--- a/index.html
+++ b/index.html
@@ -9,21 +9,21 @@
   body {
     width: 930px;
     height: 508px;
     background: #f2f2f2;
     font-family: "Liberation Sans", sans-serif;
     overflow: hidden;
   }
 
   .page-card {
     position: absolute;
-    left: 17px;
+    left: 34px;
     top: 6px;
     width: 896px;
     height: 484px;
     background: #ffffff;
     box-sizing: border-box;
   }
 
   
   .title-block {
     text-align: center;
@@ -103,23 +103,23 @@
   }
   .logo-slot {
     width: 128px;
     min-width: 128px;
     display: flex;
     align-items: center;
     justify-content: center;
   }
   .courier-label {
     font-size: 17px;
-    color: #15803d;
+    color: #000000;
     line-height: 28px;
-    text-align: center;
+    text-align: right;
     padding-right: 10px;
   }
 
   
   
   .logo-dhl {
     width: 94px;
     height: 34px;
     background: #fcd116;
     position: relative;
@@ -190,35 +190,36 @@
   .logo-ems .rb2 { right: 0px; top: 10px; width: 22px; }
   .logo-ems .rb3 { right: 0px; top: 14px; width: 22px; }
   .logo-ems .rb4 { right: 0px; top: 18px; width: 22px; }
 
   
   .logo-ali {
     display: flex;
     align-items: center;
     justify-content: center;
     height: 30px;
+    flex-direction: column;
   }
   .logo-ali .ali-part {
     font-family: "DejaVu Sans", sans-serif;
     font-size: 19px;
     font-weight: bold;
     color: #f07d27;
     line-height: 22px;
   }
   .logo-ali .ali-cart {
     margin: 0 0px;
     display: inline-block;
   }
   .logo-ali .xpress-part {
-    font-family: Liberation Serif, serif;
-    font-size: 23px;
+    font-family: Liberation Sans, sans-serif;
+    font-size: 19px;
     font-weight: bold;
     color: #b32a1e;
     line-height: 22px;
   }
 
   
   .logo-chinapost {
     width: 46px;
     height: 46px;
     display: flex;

###

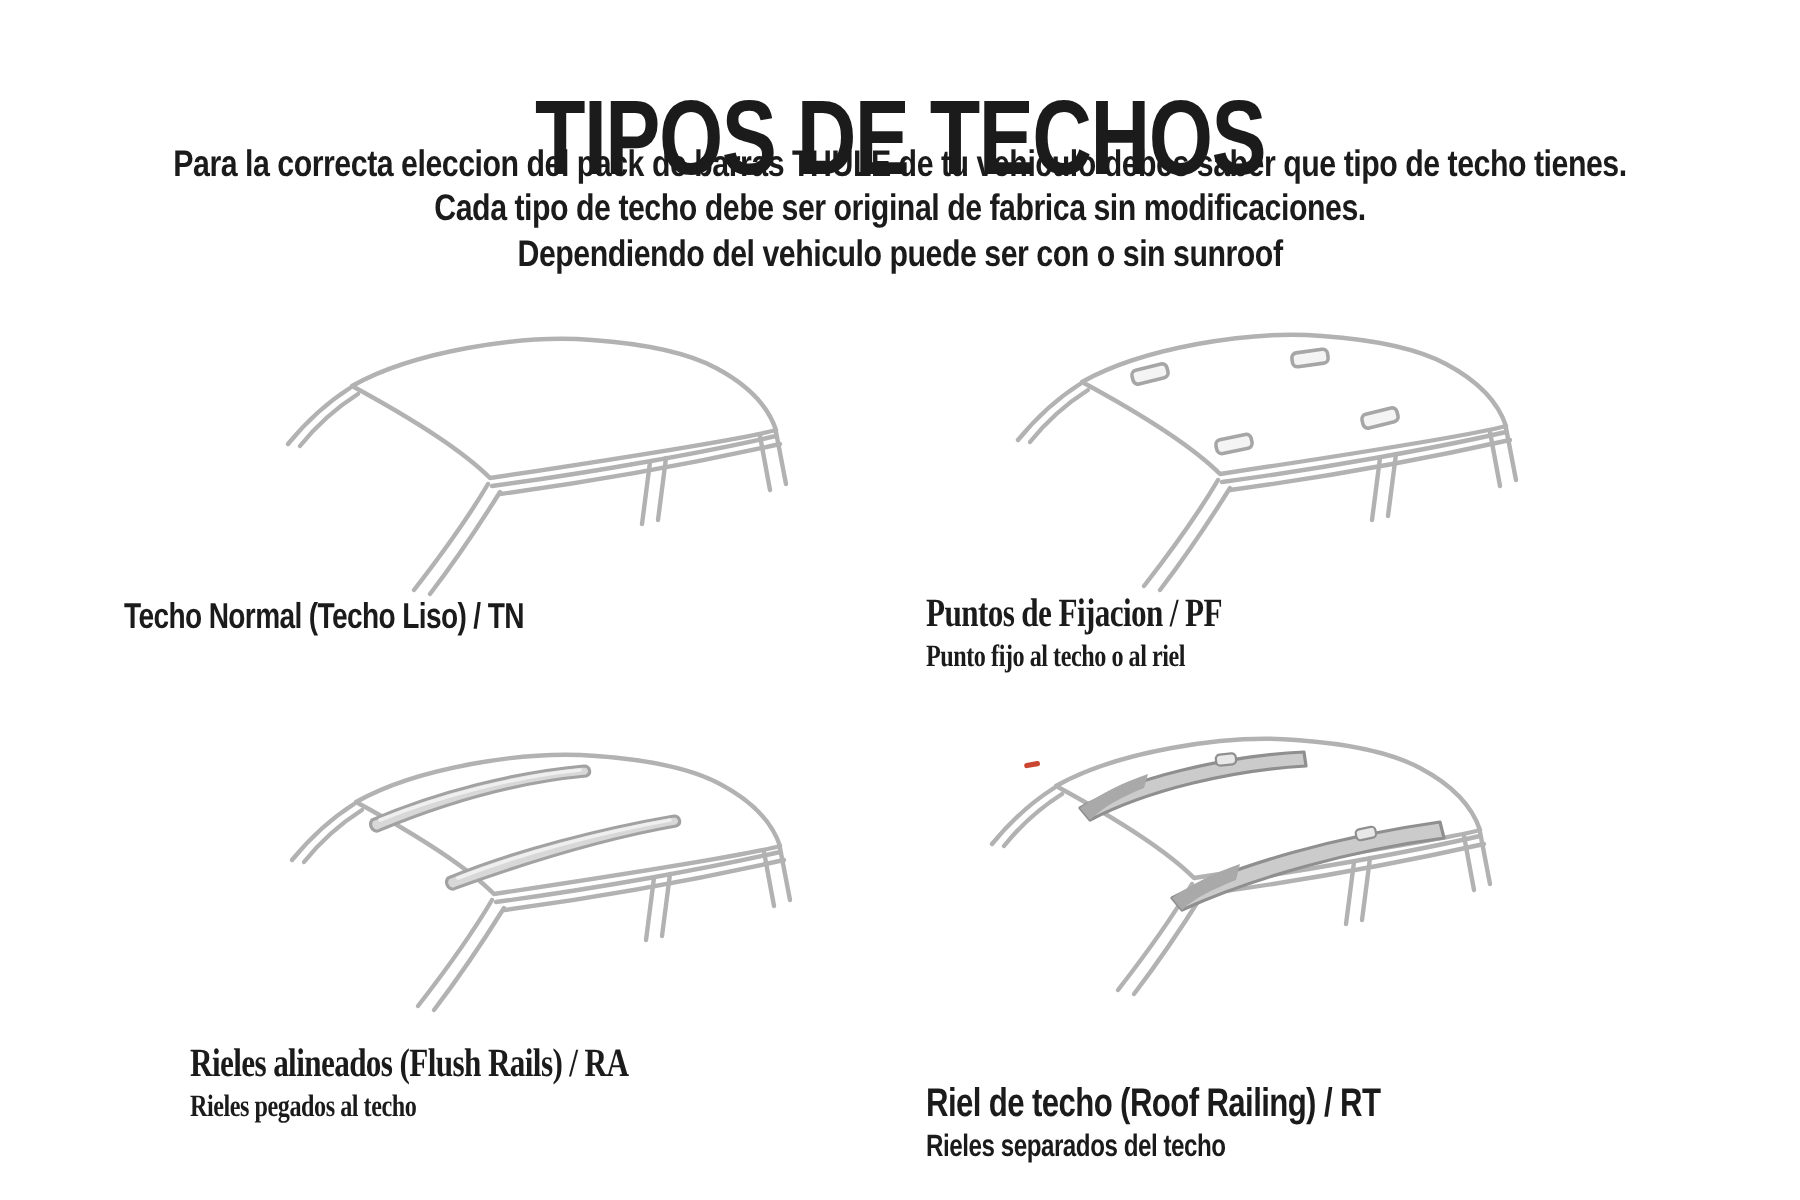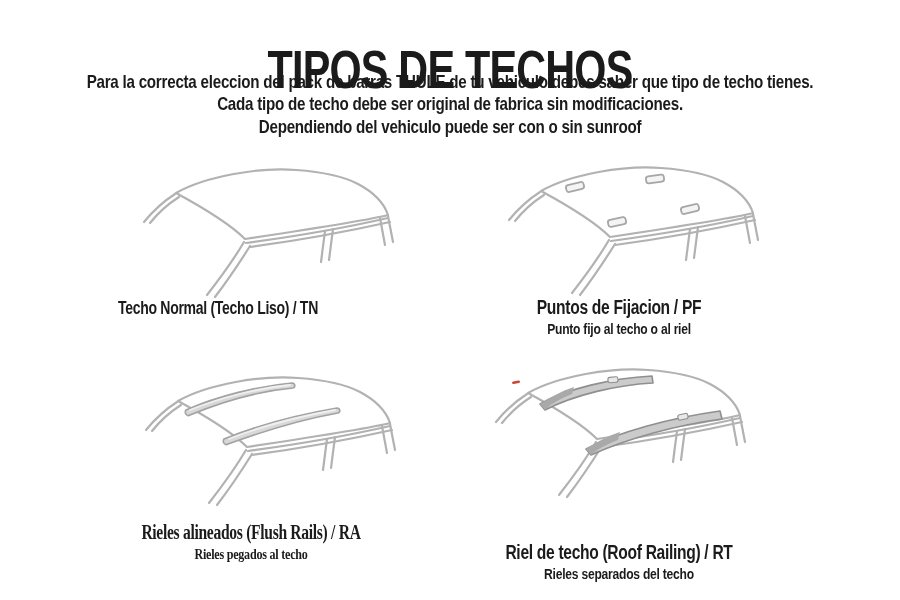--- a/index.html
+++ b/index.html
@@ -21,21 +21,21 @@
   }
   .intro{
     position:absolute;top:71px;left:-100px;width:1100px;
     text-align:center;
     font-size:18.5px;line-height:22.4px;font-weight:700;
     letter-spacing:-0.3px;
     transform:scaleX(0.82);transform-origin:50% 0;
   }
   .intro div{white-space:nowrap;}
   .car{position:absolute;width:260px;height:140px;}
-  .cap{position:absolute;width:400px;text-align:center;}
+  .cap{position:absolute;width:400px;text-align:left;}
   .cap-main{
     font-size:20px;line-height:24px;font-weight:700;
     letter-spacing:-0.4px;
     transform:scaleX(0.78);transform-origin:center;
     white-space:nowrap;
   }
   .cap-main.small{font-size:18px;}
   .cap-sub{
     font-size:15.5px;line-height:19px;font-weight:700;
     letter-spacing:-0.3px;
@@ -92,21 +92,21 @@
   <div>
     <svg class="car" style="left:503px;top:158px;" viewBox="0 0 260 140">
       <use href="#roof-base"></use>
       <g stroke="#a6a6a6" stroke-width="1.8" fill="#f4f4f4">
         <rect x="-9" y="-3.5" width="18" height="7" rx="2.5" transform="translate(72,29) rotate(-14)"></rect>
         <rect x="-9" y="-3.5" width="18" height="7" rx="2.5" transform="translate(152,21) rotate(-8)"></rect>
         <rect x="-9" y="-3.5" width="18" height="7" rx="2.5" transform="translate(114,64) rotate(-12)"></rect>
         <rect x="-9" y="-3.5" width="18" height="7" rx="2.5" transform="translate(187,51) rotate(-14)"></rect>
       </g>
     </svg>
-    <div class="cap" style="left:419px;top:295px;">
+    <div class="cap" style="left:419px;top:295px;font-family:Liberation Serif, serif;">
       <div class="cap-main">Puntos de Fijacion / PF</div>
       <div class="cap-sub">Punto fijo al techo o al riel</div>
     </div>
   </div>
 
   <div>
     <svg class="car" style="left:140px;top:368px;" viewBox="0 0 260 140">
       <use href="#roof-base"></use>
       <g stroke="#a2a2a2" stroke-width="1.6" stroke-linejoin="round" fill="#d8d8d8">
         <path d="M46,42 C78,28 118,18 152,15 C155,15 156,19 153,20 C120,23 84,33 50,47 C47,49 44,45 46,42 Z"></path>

###

• PROBLEM
A single figure is required: how many lines above contain the word "Liberation".

• TASK OUTPUT
4